*Problem to solve:* Please take the lines from the one holding "MLV3 Pro: none -> 8 x 451.92 - 15% = 3073.06" through the one holding "total: 10712.63 -> 12510.80" in the data below and copy them exactly.

*The input:*
■ ■ ■ ■ ■

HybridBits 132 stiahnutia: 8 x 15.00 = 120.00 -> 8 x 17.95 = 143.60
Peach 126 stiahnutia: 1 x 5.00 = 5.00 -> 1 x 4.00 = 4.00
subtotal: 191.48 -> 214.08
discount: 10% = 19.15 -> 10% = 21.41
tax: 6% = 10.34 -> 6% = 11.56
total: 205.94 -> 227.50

■ ■ ■ ■ ■

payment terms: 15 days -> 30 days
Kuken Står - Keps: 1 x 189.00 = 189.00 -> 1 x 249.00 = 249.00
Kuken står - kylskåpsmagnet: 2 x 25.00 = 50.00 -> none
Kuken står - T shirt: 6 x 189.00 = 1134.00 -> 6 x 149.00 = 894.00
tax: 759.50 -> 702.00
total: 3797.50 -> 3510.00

■ ■ ■ ■ ■

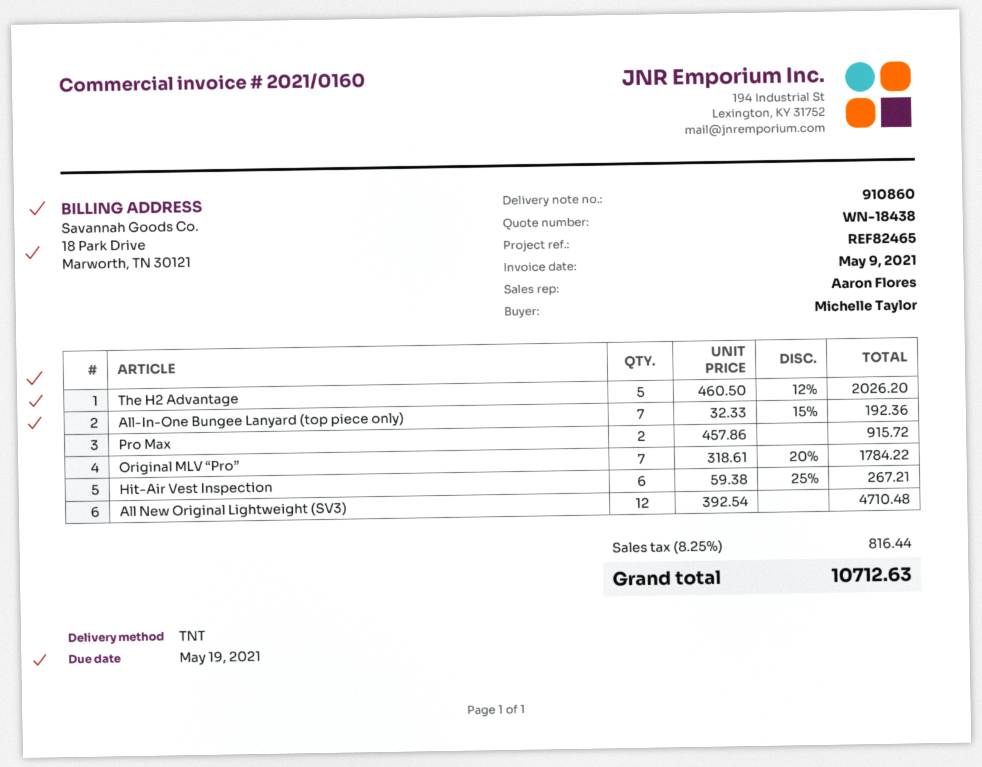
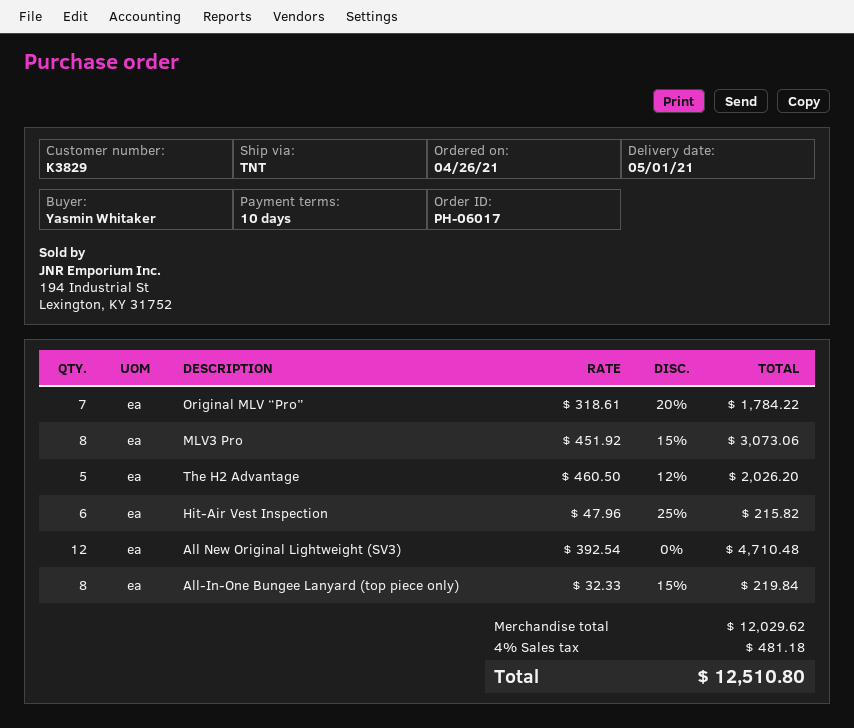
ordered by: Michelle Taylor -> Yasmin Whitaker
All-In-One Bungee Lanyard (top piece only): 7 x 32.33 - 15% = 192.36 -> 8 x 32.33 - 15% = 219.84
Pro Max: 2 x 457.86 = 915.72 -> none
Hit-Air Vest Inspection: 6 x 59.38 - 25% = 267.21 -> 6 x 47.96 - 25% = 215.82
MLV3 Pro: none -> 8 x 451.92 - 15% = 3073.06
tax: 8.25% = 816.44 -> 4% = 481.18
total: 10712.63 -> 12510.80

■ ■ ■ ■ ■

*Problem solution:*
MLV3 Pro: none -> 8 x 451.92 - 15% = 3073.06
tax: 8.25% = 816.44 -> 4% = 481.18
total: 10712.63 -> 12510.80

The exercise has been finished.